GenAI Systems Lab Open interactive version →
Production & LLMOps 12 min read

Async Task Queues for Long-Running Agent Jobs: Celery, SQS, and Exactly-Once Execution

Why synchronous HTTP fails for 60-second tasks. Task state machine design. Exactly-once execution via idempotency keys. Fan-out with Celery chord. Dead letter queues. Result TTL.

Prerequisites: async programming basics, Python task concepts. After this post you will know how to design task queue architecture for long-running agent jobs: state machine design, exactly-once execution, fan-out patterns, dead letter queues, and result lifecycle management.

An agent that takes 60 seconds to complete cannot run synchronously behind an HTTP endpoint. API gateways time out. Load balancers drop idle connections. Users hit refresh and trigger duplicates. The solution: an async task queue where the HTTP layer accepts the job and returns immediately, and background workers execute the agent task.

The hard constraint that makes agent task queues different from standard ones: agent tasks have side effects. Before it fails halfway through, the agent may have already sent an email, updated a CRM record, or charged a payment method. Task queue design for agents is fundamentally about handling partial execution safely.

Task State Machine

Model every agent task as an explicit state machine. The states determine what is safe to do when things go wrong.

The missing state causing most production bugs: worker crashes mid-task. The task is RUNNING in the database but the worker is dead. After a visibility timeout expires, the message becomes visible again and a new worker picks it up — re-executing from the start. Your agent must be safe to re-run with the original idempotency key.

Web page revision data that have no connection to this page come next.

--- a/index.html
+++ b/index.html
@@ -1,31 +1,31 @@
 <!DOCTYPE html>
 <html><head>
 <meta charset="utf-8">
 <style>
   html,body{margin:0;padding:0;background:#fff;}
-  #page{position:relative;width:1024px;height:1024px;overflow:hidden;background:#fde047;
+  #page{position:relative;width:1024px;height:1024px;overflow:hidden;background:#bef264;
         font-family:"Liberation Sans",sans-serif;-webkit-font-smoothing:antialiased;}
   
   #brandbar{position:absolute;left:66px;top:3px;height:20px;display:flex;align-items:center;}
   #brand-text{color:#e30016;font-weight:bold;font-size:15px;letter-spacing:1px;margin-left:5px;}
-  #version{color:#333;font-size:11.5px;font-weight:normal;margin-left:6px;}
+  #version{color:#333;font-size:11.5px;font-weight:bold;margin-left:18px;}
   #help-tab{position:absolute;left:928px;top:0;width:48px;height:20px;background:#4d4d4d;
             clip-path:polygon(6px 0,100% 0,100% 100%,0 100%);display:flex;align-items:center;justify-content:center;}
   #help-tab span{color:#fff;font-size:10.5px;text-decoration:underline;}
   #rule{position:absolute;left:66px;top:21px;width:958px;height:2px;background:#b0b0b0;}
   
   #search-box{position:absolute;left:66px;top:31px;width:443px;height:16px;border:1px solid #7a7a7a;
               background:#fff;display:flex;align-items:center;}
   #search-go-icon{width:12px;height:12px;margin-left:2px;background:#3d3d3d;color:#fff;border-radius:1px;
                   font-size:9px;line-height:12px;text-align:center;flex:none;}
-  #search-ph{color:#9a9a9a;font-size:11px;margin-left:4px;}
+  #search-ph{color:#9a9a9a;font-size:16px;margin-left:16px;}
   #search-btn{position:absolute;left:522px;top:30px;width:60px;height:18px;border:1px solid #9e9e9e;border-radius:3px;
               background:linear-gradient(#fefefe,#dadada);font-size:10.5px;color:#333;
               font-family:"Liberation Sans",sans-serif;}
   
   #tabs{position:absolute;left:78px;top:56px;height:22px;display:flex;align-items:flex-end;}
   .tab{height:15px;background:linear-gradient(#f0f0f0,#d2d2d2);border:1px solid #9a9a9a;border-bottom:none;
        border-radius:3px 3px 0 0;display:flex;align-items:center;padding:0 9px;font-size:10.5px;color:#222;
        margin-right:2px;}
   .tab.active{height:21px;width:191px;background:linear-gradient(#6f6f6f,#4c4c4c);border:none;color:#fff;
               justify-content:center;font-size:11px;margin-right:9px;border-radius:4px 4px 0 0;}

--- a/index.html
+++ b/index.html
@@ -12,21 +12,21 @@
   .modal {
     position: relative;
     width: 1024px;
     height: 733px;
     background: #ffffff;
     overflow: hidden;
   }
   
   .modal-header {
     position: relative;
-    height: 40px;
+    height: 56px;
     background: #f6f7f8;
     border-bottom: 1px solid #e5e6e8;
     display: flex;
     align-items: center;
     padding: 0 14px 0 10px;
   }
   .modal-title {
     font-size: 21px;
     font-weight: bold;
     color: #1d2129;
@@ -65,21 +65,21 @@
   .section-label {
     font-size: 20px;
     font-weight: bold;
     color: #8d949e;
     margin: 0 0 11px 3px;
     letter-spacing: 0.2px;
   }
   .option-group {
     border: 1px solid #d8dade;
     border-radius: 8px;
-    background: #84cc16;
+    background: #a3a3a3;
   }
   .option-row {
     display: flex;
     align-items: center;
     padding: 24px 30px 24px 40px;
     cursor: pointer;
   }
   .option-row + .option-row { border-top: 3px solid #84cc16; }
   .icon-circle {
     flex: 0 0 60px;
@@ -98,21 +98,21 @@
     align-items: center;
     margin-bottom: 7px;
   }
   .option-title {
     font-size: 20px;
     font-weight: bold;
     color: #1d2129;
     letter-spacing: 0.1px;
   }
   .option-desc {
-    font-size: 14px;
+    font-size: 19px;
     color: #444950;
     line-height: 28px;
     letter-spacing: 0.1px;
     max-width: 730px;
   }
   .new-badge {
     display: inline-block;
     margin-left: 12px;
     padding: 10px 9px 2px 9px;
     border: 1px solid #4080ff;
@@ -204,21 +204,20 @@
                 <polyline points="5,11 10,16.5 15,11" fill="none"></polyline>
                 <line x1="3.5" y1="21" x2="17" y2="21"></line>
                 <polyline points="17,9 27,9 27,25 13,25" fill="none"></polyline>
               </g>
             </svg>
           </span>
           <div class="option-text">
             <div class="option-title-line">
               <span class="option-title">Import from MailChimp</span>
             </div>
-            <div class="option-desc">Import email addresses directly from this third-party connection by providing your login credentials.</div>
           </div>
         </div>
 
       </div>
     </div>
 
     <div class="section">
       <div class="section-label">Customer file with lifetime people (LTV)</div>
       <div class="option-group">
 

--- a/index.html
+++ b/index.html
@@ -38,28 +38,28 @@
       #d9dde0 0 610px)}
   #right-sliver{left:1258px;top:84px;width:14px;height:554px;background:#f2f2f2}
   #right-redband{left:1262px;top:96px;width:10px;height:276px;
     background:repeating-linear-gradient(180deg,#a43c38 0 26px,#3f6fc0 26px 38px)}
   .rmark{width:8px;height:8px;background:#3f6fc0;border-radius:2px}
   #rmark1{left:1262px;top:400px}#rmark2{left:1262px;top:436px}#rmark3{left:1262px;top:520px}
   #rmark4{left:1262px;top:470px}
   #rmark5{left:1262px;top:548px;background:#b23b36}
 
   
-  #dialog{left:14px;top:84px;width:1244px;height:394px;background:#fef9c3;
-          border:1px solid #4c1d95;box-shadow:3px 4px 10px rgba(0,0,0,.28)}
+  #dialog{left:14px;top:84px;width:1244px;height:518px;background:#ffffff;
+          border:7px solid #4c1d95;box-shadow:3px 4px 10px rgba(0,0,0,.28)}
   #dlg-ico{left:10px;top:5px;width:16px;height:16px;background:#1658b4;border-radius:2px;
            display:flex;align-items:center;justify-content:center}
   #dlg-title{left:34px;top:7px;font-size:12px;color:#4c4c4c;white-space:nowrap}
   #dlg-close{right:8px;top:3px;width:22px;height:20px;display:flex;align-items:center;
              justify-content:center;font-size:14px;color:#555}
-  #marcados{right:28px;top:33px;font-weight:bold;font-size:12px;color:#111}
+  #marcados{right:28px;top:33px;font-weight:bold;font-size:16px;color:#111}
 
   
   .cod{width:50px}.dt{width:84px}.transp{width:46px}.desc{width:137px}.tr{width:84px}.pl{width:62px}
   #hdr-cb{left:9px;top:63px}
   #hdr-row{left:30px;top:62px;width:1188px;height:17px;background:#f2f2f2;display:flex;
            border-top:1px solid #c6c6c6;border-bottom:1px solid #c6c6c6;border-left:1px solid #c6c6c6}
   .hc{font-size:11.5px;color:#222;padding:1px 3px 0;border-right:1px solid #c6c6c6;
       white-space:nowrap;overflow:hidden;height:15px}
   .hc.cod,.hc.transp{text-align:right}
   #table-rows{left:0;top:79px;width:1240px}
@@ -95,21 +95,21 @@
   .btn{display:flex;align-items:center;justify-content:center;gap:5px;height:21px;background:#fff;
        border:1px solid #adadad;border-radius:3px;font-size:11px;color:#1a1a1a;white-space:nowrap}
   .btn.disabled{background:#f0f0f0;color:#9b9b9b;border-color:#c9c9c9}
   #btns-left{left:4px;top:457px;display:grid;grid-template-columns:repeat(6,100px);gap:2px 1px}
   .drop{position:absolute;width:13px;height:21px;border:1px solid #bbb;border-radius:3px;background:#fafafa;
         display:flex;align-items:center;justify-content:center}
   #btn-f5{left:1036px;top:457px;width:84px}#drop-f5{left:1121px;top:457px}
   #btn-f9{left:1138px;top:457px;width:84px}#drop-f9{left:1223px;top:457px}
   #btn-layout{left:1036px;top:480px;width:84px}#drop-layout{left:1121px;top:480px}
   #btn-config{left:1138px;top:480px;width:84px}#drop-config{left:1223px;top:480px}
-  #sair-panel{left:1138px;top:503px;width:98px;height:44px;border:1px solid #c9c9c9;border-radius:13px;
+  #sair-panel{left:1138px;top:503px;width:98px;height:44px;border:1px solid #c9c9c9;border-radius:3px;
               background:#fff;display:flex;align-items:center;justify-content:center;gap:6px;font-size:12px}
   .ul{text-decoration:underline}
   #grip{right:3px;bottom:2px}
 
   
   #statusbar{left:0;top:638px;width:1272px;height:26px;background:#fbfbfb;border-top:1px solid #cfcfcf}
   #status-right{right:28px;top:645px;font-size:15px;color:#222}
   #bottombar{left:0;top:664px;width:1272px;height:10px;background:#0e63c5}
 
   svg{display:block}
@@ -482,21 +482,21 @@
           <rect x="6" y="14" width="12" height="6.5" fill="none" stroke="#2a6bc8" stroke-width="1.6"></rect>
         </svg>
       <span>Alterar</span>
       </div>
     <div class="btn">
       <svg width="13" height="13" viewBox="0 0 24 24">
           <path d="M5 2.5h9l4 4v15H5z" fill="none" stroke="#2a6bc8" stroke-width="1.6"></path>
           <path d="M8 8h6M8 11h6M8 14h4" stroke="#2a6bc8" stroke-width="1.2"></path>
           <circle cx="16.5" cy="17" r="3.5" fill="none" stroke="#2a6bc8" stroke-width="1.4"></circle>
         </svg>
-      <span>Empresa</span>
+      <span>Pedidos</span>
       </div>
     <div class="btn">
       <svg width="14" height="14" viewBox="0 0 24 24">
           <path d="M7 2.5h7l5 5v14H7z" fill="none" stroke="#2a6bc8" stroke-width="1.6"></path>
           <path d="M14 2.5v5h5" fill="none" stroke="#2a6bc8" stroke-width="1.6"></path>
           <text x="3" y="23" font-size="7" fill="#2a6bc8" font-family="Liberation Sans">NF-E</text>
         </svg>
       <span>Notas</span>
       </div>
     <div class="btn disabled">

Exactly-Once Execution via Idempotency Keys

Exactly-once delivery is impossible in distributed systems. Exactly-once execution is achievable with idempotency keys in the task payload.

from celery import Celery
from redis import Redis

app = Celery('tasks', broker='redis://localhost:6379/0', backend='redis://localhost:6379/1')
redis_client = Redis()

@app.task(bind=True, max_retries=3, acks_late=True)
def run_agent_task(self, payload: dict):
    ikey = payload['idempotency_key']  # Generated before first HTTP request

    # Already completed? Return stored result.
    if redis_client.get(f'agent-done:{ikey}'):
        return {'status': 'already_completed'}

    # Distributed lock: one execution per idempotency key at a time
    lock = redis_client.set(f'agent-lock:{ikey}', '1', nx=True, ex=300)
    if not lock:
        raise self.retry(countdown=5)  # Another worker has this

    try:
        result = execute_agent(payload)
        redis_client.set(f'agent-done:{ikey}', '1', ex=86400)  # 24h TTL
        return result
    except Exception as exc:
        redis_client.delete(f'agent-lock:{ikey}')
        raise self.retry(exc=exc, countdown=2 ** self.request.retries)

Fan-Out: Parallel Agent Sub-Tasks

Complex agent workflows require parallel execution — a research agent spawning 5 parallel web searches, a document agent running extraction on 20 sections simultaneously. Celery's chord primitive handles this.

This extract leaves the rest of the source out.